The Recovery Loan Scheme was launched on 6 April 2021. It is the latest government drive to help businesses recover from the effects of the Covid-19 pandemic.
What is the scheme?
The aim of the scheme is to help businesses with their liquidity following the pandemic. It recognises that, for many businesses, their trade has been heavily impact by the pandemic. Whether this is because pandemic restrictions affected their operation. Or simply because they have seen a fall in trade because of the pandemic.
The schemes seek to inject liquidity into businesses by encouraging lending over the short to medium term, providing them with working capital, whatever reason this is needed.
How does it work?
This is a loan scheme, rather than a grant, and is offered via regular lenders that have signed up to it. The government is not directly funding any credit. However, it recognises that banks are wary of lending in unpredictable economic circumstances and is therefore partially guaranteeing loans, through the British Business Bank, under the scheme.

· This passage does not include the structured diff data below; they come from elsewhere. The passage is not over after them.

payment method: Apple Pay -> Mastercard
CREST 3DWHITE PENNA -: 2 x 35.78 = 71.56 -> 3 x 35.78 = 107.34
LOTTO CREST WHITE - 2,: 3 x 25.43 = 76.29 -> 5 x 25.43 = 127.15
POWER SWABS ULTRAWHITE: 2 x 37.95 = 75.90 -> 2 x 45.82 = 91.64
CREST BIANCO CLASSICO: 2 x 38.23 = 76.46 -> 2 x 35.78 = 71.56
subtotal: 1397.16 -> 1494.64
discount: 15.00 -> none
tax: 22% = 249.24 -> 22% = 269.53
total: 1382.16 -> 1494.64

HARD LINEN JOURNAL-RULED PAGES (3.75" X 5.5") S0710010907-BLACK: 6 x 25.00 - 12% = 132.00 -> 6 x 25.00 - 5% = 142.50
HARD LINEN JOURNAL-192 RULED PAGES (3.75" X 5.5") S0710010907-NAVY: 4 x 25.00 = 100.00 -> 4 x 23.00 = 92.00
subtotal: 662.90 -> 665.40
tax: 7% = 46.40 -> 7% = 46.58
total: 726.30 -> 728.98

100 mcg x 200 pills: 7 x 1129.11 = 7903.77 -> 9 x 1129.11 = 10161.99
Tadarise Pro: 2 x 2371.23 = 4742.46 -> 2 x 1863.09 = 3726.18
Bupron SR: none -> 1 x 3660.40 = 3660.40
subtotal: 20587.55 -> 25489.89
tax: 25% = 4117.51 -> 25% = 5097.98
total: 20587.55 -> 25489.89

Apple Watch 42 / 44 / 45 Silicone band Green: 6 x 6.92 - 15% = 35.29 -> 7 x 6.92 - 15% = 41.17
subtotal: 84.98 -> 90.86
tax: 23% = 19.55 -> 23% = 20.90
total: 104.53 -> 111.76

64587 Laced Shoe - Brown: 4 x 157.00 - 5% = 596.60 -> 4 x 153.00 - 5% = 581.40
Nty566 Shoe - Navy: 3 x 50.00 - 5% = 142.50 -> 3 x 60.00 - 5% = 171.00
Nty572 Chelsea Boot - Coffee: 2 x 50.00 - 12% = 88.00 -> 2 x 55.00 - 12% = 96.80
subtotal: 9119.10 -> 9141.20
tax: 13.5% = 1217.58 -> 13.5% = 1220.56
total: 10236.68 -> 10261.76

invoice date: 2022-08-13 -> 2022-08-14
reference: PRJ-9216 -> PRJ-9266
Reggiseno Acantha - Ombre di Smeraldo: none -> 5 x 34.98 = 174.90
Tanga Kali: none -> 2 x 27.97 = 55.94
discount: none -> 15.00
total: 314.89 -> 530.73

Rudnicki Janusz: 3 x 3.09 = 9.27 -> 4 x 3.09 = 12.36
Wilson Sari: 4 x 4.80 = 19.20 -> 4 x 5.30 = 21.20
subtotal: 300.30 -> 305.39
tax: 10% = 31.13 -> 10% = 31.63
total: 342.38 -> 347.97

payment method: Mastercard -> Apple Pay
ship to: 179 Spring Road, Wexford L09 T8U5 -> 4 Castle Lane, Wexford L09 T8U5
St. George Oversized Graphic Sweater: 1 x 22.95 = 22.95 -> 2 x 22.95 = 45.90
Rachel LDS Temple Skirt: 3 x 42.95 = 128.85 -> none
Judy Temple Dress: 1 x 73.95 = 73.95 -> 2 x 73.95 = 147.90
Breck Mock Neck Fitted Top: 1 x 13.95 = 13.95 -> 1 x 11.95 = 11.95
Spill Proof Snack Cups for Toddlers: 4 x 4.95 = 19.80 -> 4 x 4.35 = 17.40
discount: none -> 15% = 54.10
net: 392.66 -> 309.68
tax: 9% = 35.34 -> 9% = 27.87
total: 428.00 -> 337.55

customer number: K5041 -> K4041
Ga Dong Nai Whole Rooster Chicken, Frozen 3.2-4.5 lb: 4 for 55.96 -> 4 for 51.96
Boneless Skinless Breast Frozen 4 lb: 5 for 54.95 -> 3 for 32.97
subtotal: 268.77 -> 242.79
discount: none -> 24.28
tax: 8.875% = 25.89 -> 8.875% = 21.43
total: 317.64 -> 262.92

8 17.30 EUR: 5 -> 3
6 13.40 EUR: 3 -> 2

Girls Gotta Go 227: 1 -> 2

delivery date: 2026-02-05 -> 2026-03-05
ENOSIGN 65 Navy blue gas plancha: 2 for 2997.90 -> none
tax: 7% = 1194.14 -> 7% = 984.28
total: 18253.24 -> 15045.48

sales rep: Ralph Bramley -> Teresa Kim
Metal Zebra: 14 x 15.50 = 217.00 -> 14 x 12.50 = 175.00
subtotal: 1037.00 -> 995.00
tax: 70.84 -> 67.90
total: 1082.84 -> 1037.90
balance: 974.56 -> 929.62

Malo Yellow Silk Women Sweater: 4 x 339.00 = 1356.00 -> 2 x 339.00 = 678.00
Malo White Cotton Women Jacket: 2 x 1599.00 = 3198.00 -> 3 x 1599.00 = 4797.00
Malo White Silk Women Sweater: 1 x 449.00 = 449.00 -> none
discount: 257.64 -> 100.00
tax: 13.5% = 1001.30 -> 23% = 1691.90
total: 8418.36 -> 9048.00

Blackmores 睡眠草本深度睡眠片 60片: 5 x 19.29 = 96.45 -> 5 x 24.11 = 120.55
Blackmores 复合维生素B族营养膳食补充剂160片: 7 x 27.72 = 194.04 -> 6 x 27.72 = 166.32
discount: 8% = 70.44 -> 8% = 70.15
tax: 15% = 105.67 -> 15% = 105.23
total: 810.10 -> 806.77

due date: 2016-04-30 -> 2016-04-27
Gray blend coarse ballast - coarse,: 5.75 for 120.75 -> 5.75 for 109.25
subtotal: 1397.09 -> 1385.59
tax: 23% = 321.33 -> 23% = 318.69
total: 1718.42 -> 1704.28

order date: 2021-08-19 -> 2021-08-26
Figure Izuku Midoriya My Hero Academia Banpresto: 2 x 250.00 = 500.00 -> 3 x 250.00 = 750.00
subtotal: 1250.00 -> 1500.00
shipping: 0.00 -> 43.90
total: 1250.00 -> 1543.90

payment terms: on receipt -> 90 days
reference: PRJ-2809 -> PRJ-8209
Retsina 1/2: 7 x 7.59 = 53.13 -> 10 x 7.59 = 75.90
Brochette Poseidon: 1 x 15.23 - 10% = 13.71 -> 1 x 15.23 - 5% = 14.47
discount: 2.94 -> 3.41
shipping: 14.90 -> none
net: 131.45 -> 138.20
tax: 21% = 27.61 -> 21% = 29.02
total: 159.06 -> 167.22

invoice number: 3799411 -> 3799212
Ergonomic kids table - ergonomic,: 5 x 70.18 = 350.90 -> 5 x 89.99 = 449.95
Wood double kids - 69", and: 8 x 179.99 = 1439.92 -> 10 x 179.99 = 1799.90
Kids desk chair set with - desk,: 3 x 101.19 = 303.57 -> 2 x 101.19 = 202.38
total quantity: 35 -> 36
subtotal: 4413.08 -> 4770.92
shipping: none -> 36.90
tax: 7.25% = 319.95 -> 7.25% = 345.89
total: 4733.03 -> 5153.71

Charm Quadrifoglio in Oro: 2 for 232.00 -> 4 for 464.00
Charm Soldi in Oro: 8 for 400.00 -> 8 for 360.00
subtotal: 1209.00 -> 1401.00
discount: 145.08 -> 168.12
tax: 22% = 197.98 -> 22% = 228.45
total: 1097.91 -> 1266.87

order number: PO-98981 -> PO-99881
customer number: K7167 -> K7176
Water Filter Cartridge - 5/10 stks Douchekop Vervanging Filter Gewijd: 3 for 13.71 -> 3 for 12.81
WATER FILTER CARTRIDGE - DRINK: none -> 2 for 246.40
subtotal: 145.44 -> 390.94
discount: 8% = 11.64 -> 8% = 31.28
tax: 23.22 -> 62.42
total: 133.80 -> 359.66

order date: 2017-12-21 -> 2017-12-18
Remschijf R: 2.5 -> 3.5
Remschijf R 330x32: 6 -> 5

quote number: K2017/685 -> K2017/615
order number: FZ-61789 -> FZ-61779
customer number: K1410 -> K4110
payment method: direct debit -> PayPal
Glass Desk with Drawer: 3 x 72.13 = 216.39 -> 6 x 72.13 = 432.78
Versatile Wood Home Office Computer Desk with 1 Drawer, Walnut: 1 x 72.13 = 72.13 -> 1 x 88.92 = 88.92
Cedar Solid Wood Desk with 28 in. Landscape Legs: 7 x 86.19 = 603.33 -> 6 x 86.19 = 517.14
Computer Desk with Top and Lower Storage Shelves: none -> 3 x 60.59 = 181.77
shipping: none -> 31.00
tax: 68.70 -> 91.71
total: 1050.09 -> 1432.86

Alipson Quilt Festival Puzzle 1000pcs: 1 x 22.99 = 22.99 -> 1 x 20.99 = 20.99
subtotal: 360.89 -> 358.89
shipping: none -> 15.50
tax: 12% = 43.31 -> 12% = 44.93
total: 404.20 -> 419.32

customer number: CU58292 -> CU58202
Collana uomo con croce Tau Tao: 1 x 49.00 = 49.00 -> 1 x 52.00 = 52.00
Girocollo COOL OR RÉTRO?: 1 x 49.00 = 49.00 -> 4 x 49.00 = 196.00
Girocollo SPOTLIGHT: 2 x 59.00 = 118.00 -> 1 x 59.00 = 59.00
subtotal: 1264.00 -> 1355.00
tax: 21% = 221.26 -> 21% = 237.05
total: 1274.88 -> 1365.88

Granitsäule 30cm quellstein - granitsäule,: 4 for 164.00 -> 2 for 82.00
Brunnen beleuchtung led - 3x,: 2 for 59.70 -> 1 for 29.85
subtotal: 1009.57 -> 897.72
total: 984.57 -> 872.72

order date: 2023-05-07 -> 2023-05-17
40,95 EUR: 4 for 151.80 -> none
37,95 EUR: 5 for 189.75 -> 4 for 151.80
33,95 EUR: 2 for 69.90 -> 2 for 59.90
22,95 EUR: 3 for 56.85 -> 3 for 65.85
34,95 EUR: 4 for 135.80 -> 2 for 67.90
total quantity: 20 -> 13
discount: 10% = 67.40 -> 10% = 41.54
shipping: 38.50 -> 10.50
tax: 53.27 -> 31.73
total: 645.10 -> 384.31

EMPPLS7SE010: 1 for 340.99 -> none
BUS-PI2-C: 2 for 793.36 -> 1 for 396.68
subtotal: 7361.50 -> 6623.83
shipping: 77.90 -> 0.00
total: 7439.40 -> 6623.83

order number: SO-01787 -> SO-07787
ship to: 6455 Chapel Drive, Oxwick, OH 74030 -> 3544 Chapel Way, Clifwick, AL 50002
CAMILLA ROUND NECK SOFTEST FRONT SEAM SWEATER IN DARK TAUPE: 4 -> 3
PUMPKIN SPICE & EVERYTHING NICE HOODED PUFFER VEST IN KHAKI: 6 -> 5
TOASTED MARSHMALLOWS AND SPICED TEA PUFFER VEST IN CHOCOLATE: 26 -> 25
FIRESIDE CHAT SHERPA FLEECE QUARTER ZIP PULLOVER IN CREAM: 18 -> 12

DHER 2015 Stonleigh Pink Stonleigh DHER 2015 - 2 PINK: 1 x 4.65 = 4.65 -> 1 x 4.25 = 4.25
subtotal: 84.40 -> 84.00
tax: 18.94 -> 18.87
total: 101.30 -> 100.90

A business using the Recovery Loan Scheme would do so via their usual lender, agreeing the terms with them. The lender, however, has a guarantee for 80% of the loan amount from the government. In other words, if you borrowed £10,000 but defaulted, the government would give the lender £8,000, limiting their losses to £2,000. Lenders, therefore, can lend to more businesses than they otherwise would.
A business borrowing under the scheme would see little difference to regular borrowing. A key restriction is that interest rates can be a maximum of 14.99%. Although it’s anticipated that most lending would at lower rates in any case.
Who can use it?
There is a relatively low qualification bar for the Recovery Loan Scheme. It’s open to any business that has been affected by the Covid-19 pandemic, regardless of size or industry. Businesses can access the scheme even if they have used previous schemes in the past. Such as; Bounce Back Loan Scheme, the Coronavirus Business Interruption Loan Scheme, or the Coronavirus Large Business Interruption Loan Scheme.
The eligibility criteria is so wide that (for most businesses) the key criteria will be the lender’s assessment of their ability to repay. Although the scheme is intended to make positive lending decisions more likely, it isn’t a guarantee that a loan will be offered. Borrowers will have to repay the full amount of the loan. While lenders may take slightly more risk because of the guarantee, they will not lend if they do not believe the borrower can repay.
The loans can be for any purpose, and granted as asset or invoice finance, or as an overdraft or loan. Terms can be between three months and six years and for up to £10,000,000. Although invoice and asset finance loans can only be for a maximum three years. It’s also worth bearing in mind that, since it is for lenders to participate, not every lender will offer every product.
As with any loan, you need to think carefully about how you will use it and repay it, but if you need the additional liquidity to help your business recover, it’s a valuable scheme which remains open until 31 December 2021.